Outro aspecto importante diz respeito ao percentual correto de B100, algo que foge totalmente ao controle de quem revende o produto. Não há testes disponíveis que comprovem que as especificações do produto recebido da distribuidora estão corretas, também quanto à mistura, e a inspeção visual, nesse caso, é inútil. Mesmo assim, conforme declara o presidente do sindicato paulista da revenda (Sincopetro), há postos sendo autuados, tendo bombas lacradas pelo fato de estarem comercializando diesel com menor teor de biodiesel. E cita um posto de companhia, com histórico comercial exemplar, que teve bombas interditadas por vender diesel com 3,8% de biodiesel. “Não há como o revendedor manipular o B5”, desabafa, argumentando que a produção e a venda do biodiesel são altamente controladas. “Nossa única defesa, perante a fiscalização da ANP, é com a amostra-testemunha, que comprova que produto foi entregue pela distribuidora”, anuncia.

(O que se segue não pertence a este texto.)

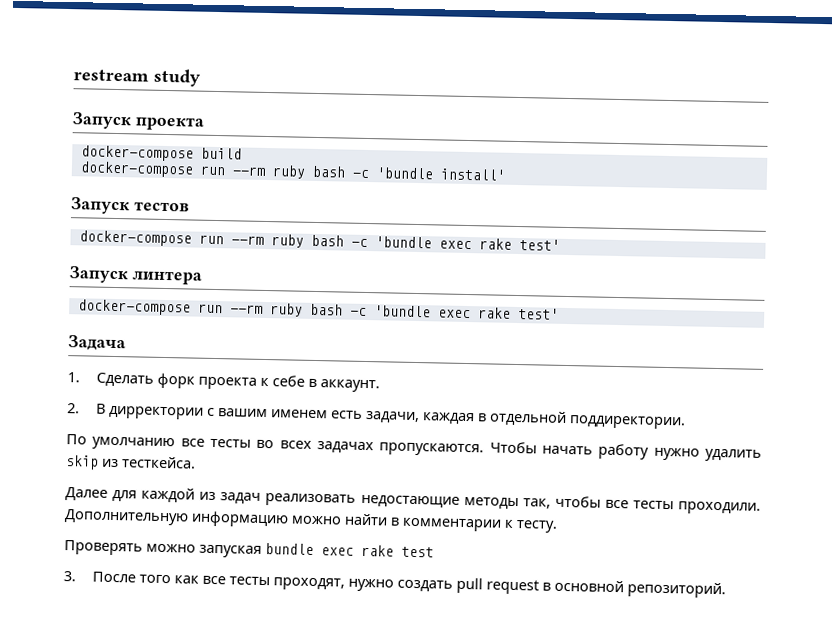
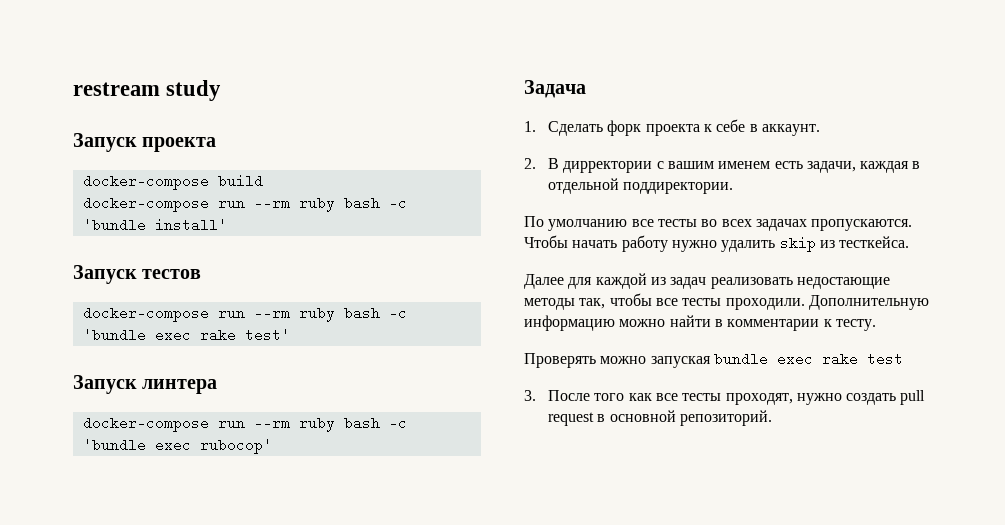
  Запуск линтера
- docker-compose run --rm ruby bash -c 'bundle exec rake test'
+ docker-compose run --rm ruby bash -c 'bundle exec rubocop'

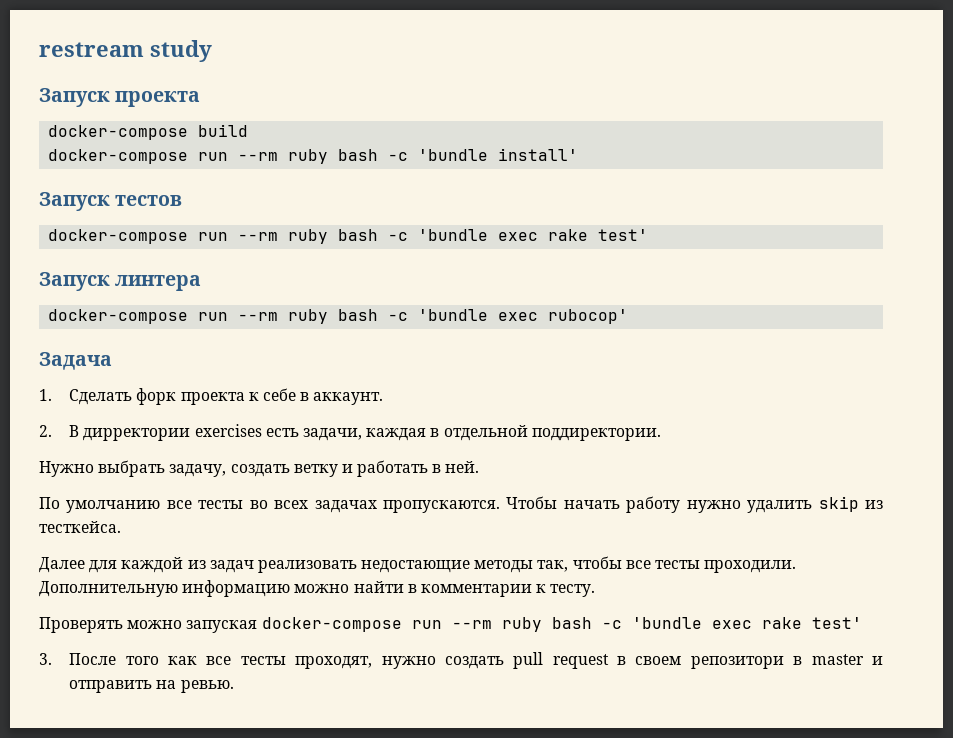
- 2. В дирректории с вашим именем есть задачи, каждая в отдельной поддиректории.
+ 2. В дирректории exercises есть задачи, каждая в отдельной поддиректории.
+ Нужно выбрать задачу, создать ветку и работать в ней.
- Проверять можно запуская bundle exec rake test
+ Проверять можно запуская docker-compose run --rm ruby bash -c 'bundle exec rake test'
- 3. После того как все тесты проходят, нужно создать pull request в основной репозиторий.
+ 3. После того как все тесты проходят, нужно создать pull request в своем репозитори в master и отправить на ревью.

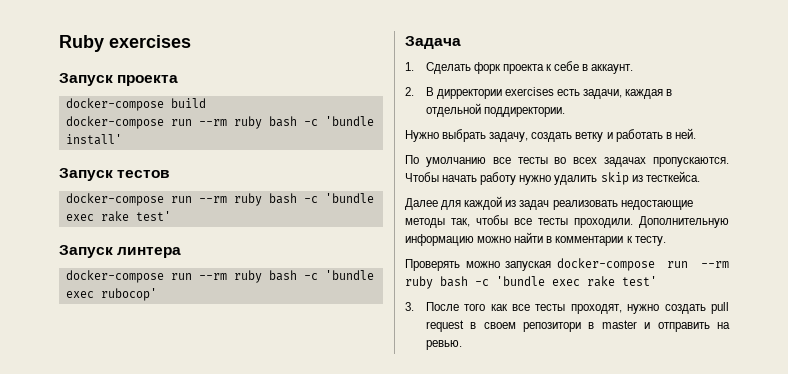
- restream study
+ Ruby exercises

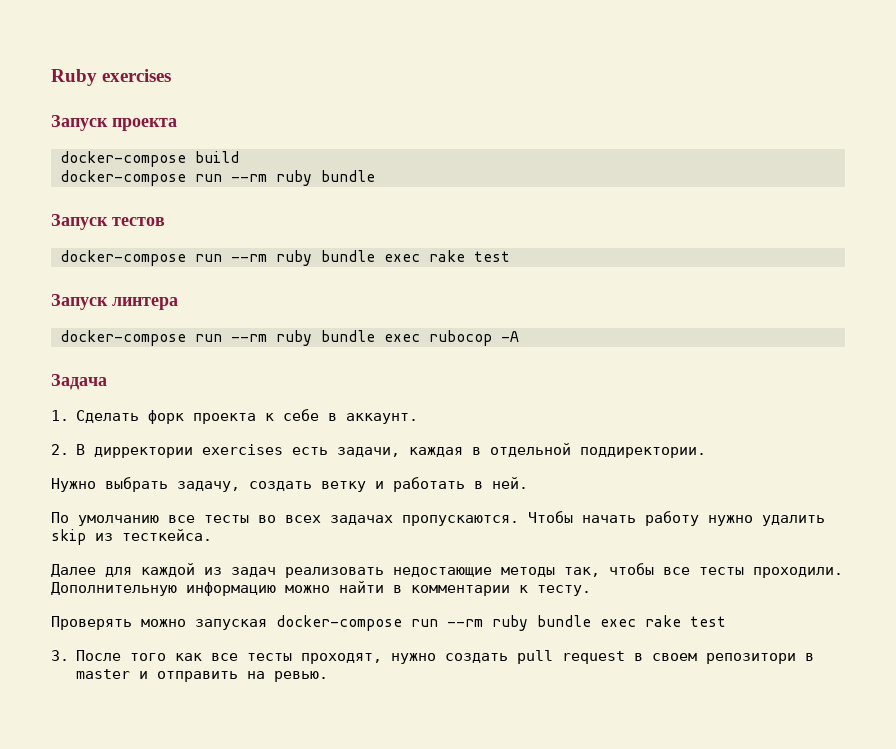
  docker-compose build
- docker-compose run --rm ruby bash -c 'bundle install'
+ docker-compose run --rm ruby bundle
  Запуск тестов
- docker-compose run --rm ruby bash -c 'bundle exec rake test'
+ docker-compose run --rm ruby bundle exec rake test
- docker-compose run --rm ruby bash -c 'bundle exec rubocop'
+ docker-compose run --rm ruby bundle exec rubocop -A
- Проверять можно запуская docker-compose run --rm ruby bash -c 'bundle exec rake test'
+ Проверять можно запуская docker-compose run --rm ruby bundle exec rake test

Porém, em estados como São Paulo, em que há legislação própria e fiscalização de órgãos ligados à Fazenda, a amostra-testemunha nada prova. Apesar de a Sefaz-SP manter convênio de fiscalização com a ANP, a secretaria informa que a lei estadual não prevê a utilização de amostra coletada pelo contribuinte (amostra-testemunha) e que a coleta de material pelos agentes da Sefaz-SP é feita no momento da fiscalização, nos tanques dos postos. O órgão comunica, ainda, que a coleta de diesel para análise do teor de biodiesel é relativamente recente e que, por isso, não há estatísticas sobre os tipos de adulteração que possam estar ocorrendo com maior frequência. Porém, já adianta que “caso se constate teor de biodiesel abaixo do estabelecido por lei, o objetivo da fraude seria o de justamente poder praticar um preço final menor, promovendo concorrência desleal”.


“Isso quer dizer que, se a secretaria constatar percentual menor de biodiesel num posto, este, mesmo inocente, pode até mesmo perder sua inscrição estadual e ter confiscado todo o produto que estiver no tanque. É justo?”, indaga o presidente do Sincopetro.


Conforme informações da União Brasileira do Biodiesel (Ubrabio), o biodiesel que compõe o B5 é submetido a estrito controle. Cada tonel recebe certificação da Petrobras, a qual tem de ser apresentada à distribuidora responsável pela mistura com diesel, na chegado do caminhão à base de distribuição.


Por outro lado, Volnei Pereira, presidente da Associação Brasileira da Indústria de Equipamentos para Postos de Serviços (Abieps) considera que “os itens utilizados nos postos estão adequados ao B5”, mas salienta que “cada equipamento reage de forma diferente dependendo de sua funcionalidade”.

Como divulgado na edição anterior, o presidente da Metalsinter já alertava os revendedores quanto à necessidade de cuidados adicionais na manutenção dos sistemas de armazenagem e filtragem de diesel nos postos, com drenagem de tanques e substituição dos componentes filtrantes com maior freqüência, entre outros procedimentos. E isso sugere custos extras.